* **YOUR GOAL**: The listing is to be reproduced exactly, excluding its pictures.

* **EXTRACTED MATERIAL**:
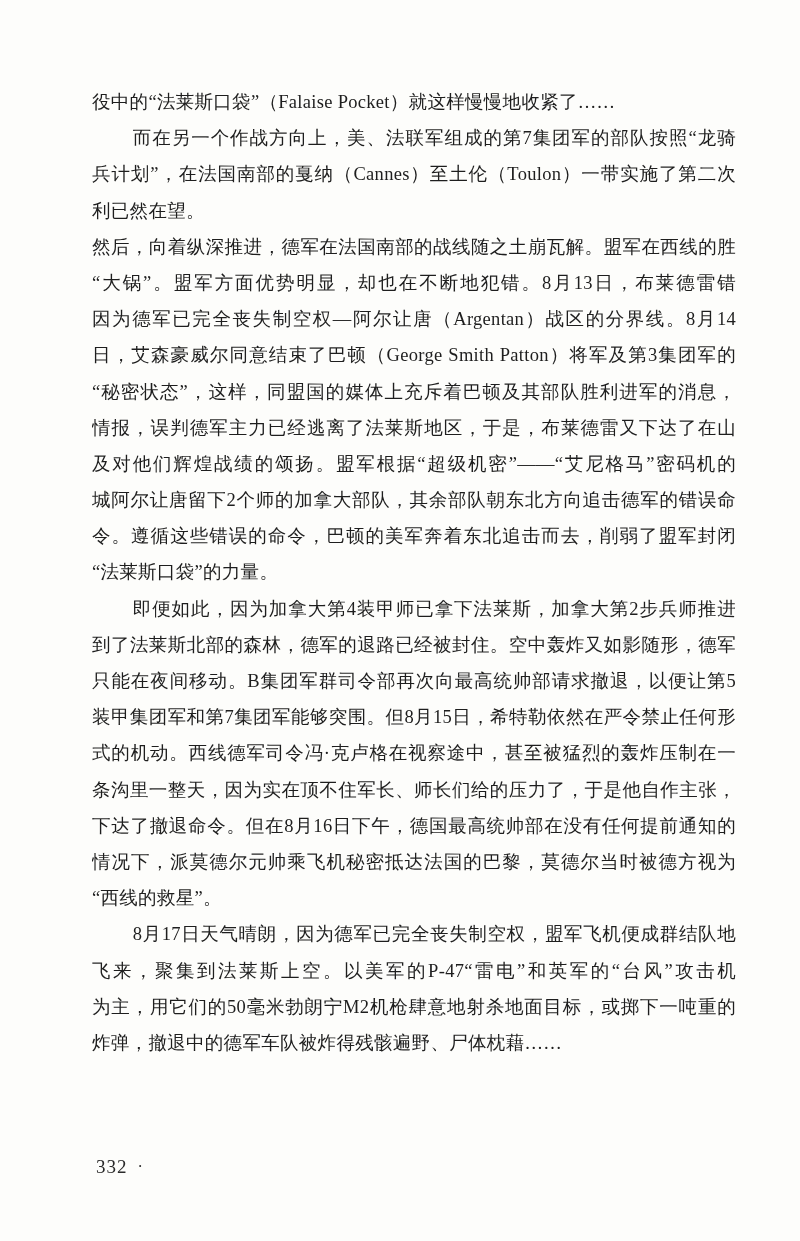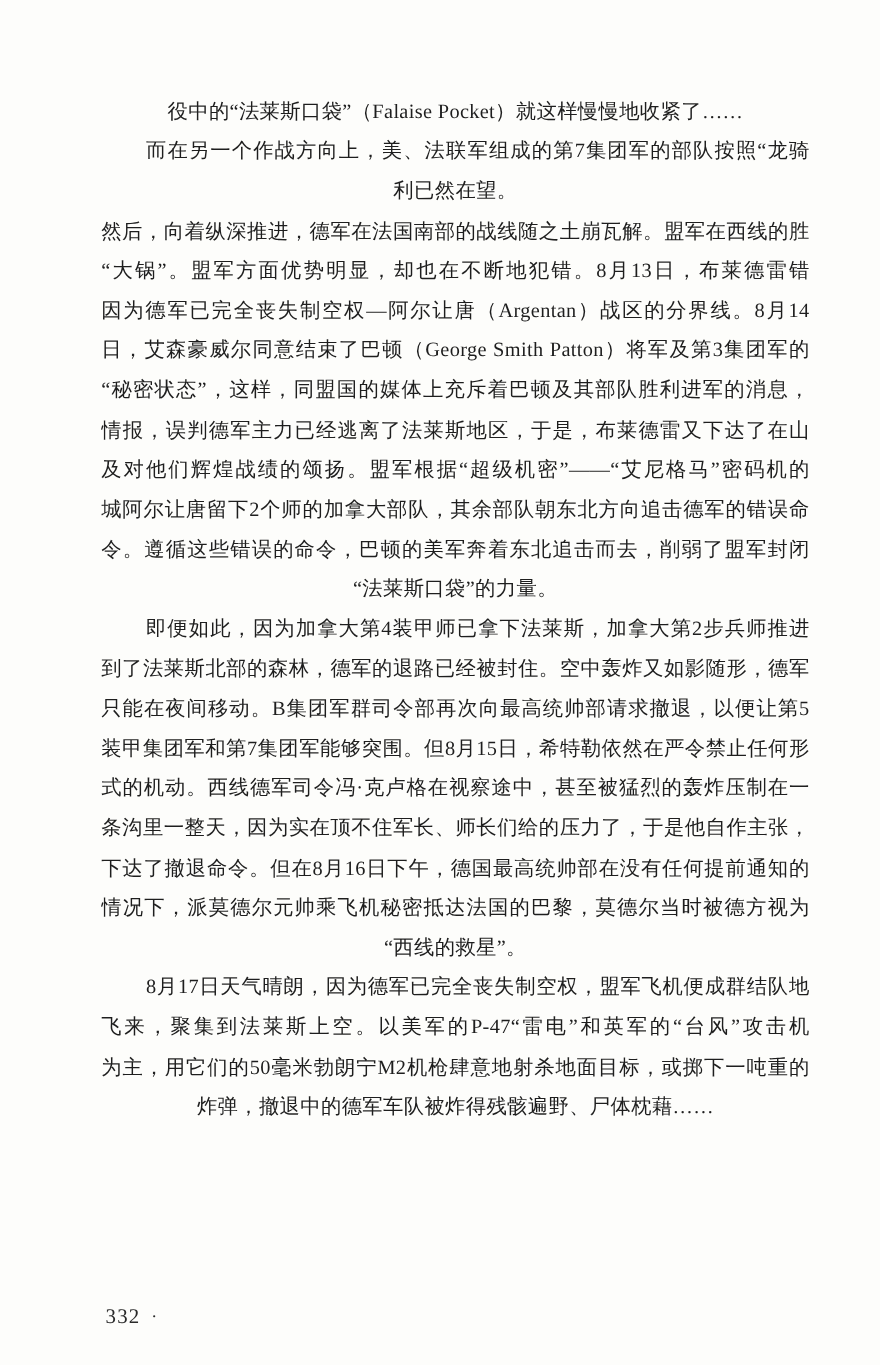--- a/index.html
+++ b/index.html
@@ -23,7 +23,7 @@
     line-height: 36.2px;
     height: 36.2px;
     overflow: hidden;
-    text-align: center;
+    text-align: left;
     letter-spacing: 0.3px;
     white-space: normal;
   }

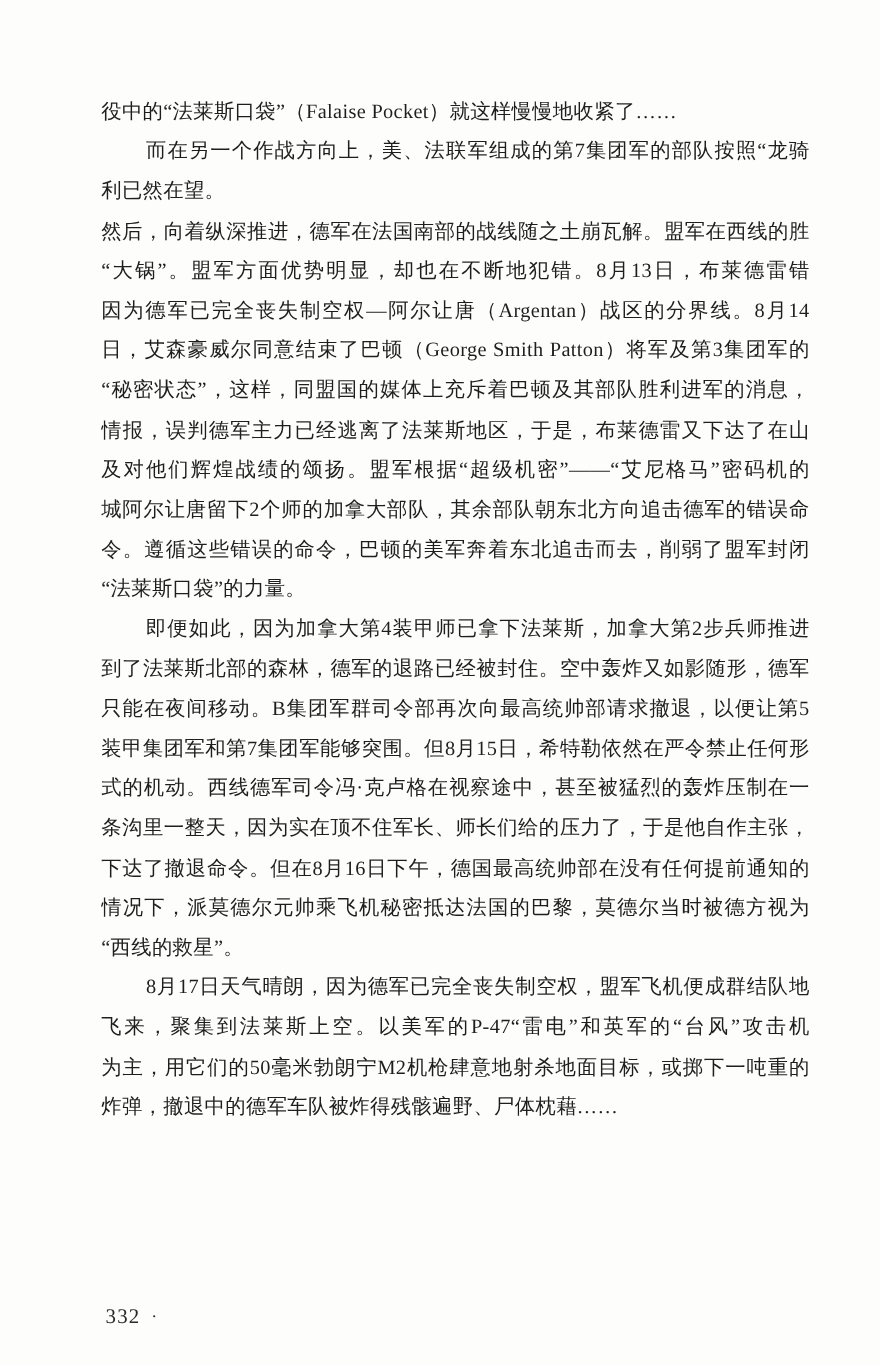--- a/index.html
+++ b/index.html
@@ -58,6 +58,7 @@
 
   <div class="line">役中的“法莱斯口袋”（Falaise Pocket）就这样慢慢地收紧了……</div>
       <div class="line indent justify">而在另一个作战方向上，美、法联军组成的第7集团军的部队按照“龙骑</div>
+      <div class="line justify">兵计划”，在法国南部的戛纳（Cannes）至土伦（Toulon）一带实施了第二次</div>
       <div class="line">利已然在望。</div>
       <div class="line justify">然后，向着纵深推进，德军在法国南部的战线随之土崩瓦解。盟军在西线的胜</div>
       <div class="line justify">“大锅”。盟军方面优势明显，却也在不断地犯错。8月13日，布莱德雷错</div>

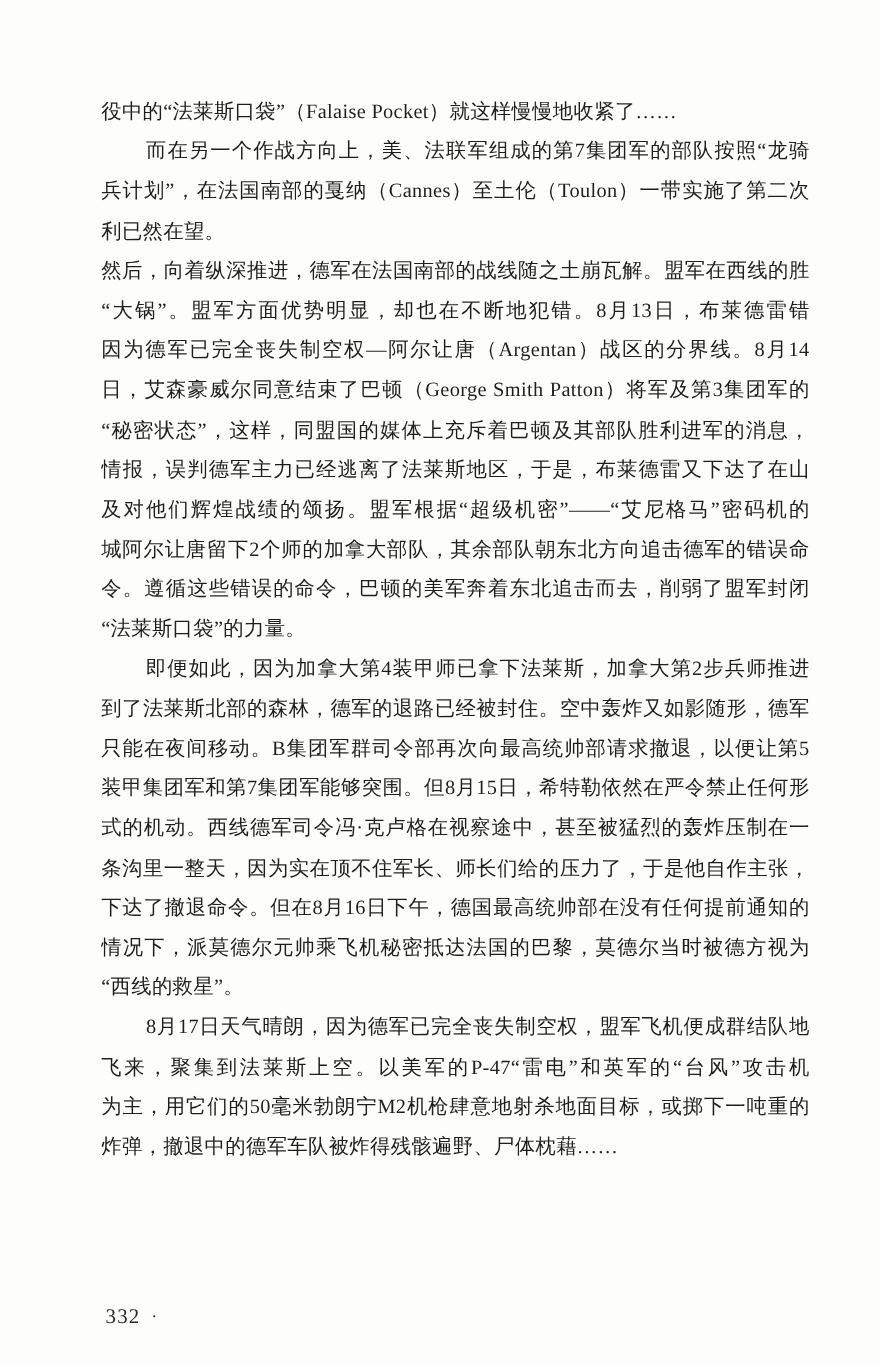--- a/index.html
+++ b/index.html
@@ -41,7 +41,6 @@
     font-size: 19px;
     color: #2a2a2a;
     letter-spacing: 1px;
-    margin-top: 31px;
   }
   .footer .dot {
     display: inline-block;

* **WRITTEN RESPONSE**:
--- a/index.html
+++ b/index.html
@@ -23,7 +23,7 @@
     line-height: 36.2px;
     height: 36.2px;
     overflow: hidden;
-    text-align: center;
+    text-align: left;
     letter-spacing: 0.3px;
     white-space: normal;
   }

--- a/index.html
+++ b/index.html
@@ -58,6 +58,7 @@
 
   <div class="line">役中的“法莱斯口袋”（Falaise Pocket）就这样慢慢地收紧了……</div>
       <div class="line indent justify">而在另一个作战方向上，美、法联军组成的第7集团军的部队按照“龙骑</div>
+      <div class="line justify">兵计划”，在法国南部的戛纳（Cannes）至土伦（Toulon）一带实施了第二次</div>
       <div class="line">利已然在望。</div>
       <div class="line justify">然后，向着纵深推进，德军在法国南部的战线随之土崩瓦解。盟军在西线的胜</div>
       <div class="line justify">“大锅”。盟军方面优势明显，却也在不断地犯错。8月13日，布莱德雷错</div>

--- a/index.html
+++ b/index.html
@@ -41,7 +41,6 @@
     font-size: 19px;
     color: #2a2a2a;
     letter-spacing: 1px;
-    margin-top: 31px;
   }
   .footer .dot {
     display: inline-block;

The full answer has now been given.